### Description of the task
Quote the entries in full, character for character, without their images.
*** Data for this exercise ***
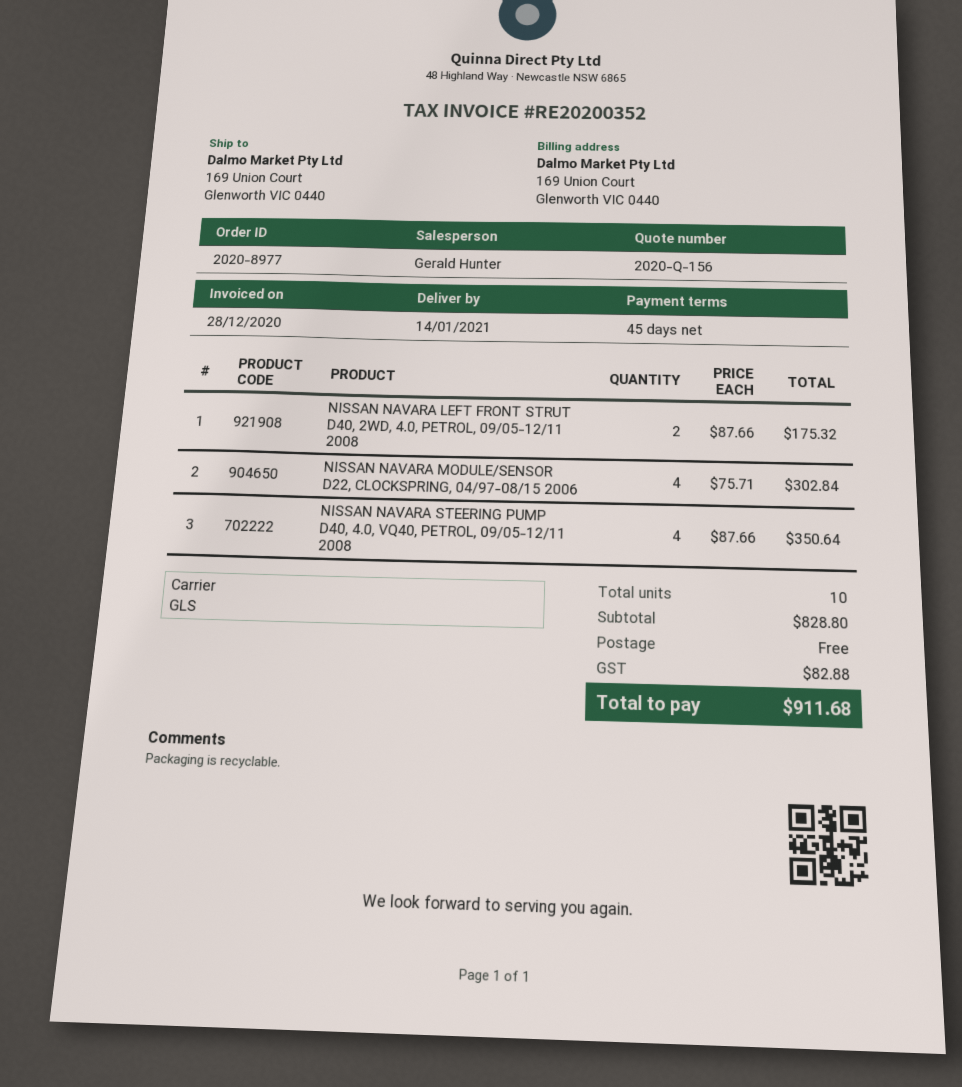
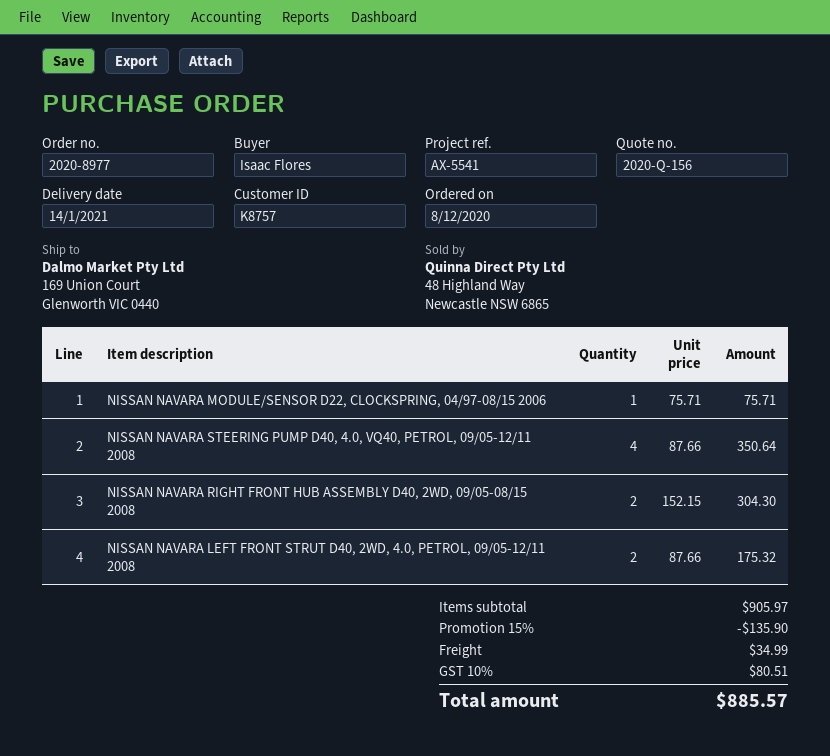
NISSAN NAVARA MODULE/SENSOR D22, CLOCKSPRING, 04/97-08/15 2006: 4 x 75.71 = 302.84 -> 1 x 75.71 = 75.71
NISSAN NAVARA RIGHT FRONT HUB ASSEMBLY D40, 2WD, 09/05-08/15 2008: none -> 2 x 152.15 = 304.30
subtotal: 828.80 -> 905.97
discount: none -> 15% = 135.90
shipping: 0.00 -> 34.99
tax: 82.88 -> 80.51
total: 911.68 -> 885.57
***
### Task result
NISSAN NAVARA MODULE/SENSOR D22, CLOCKSPRING, 04/97-08/15 2006: 4 x 75.71 = 302.84 -> 1 x 75.71 = 75.71
NISSAN NAVARA RIGHT FRONT HUB ASSEMBLY D40, 2WD, 09/05-08/15 2008: none -> 2 x 152.15 = 304.30
subtotal: 828.80 -> 905.97
discount: none -> 15% = 135.90
shipping: 0.00 -> 34.99
tax: 82.88 -> 80.51
total: 911.68 -> 885.57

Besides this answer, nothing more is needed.